Aside from the pictures, copy the listing exactly.

# TASK INPUT
--- START ---

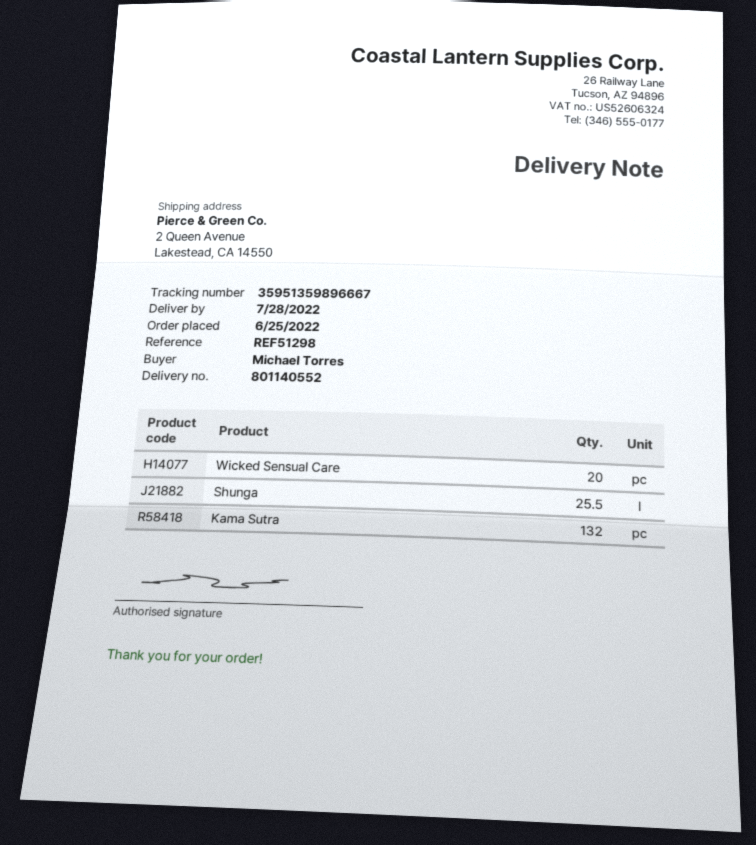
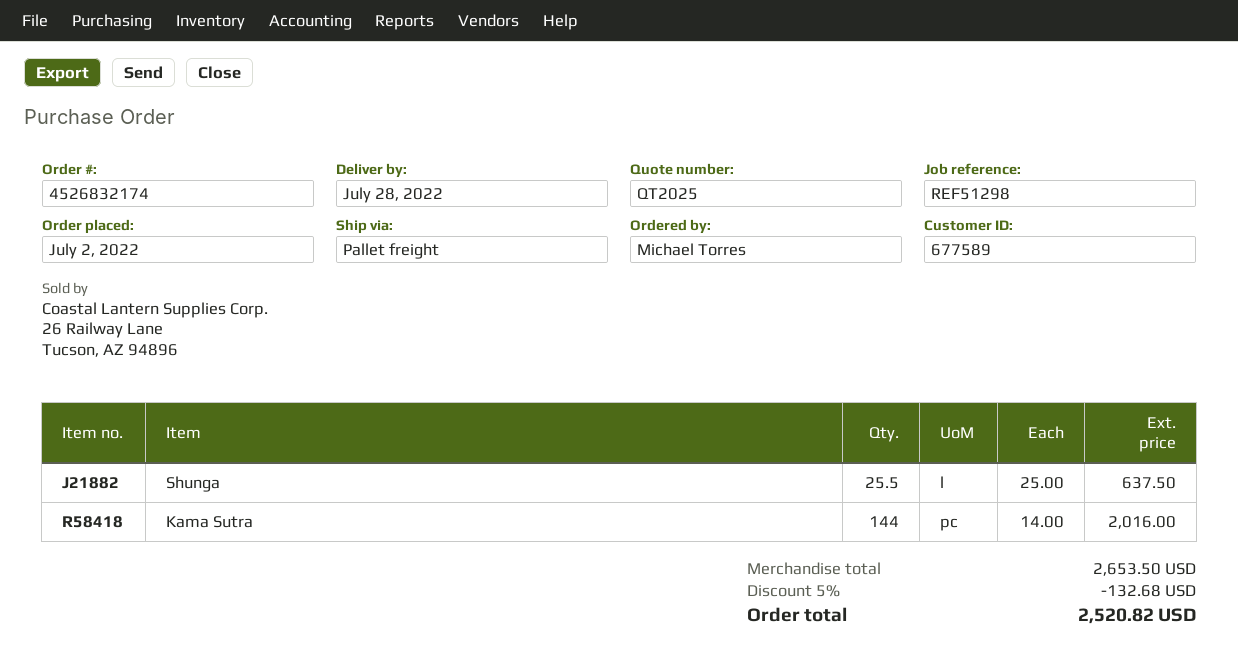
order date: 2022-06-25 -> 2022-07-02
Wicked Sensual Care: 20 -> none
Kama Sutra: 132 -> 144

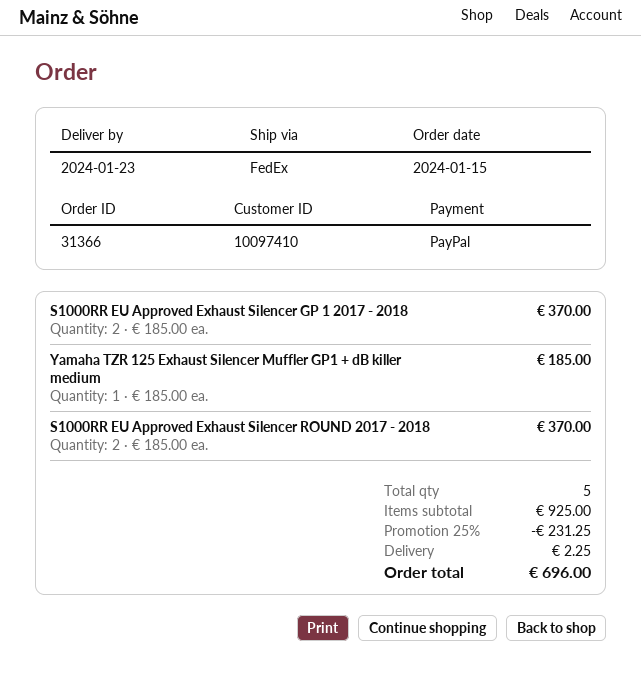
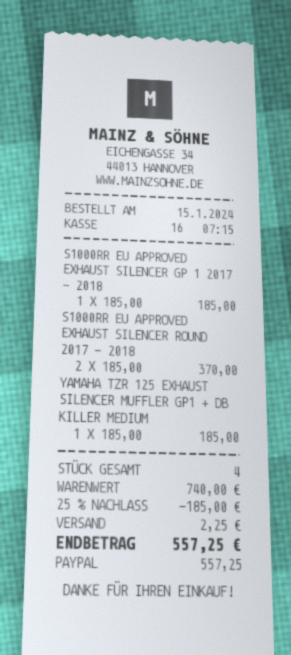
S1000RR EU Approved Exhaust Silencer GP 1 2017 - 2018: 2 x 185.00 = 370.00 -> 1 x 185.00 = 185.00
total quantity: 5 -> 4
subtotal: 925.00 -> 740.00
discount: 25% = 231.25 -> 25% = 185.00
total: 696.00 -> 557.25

--- END ---

# RESULT
order date: 2022-06-25 -> 2022-07-02
Wicked Sensual Care: 20 -> none
Kama Sutra: 132 -> 144

S1000RR EU Approved Exhaust Silencer GP 1 2017 - 2018: 2 x 185.00 = 370.00 -> 1 x 185.00 = 185.00
total quantity: 5 -> 4
subtotal: 925.00 -> 740.00
discount: 25% = 231.25 -> 25% = 185.00
total: 696.00 -> 557.25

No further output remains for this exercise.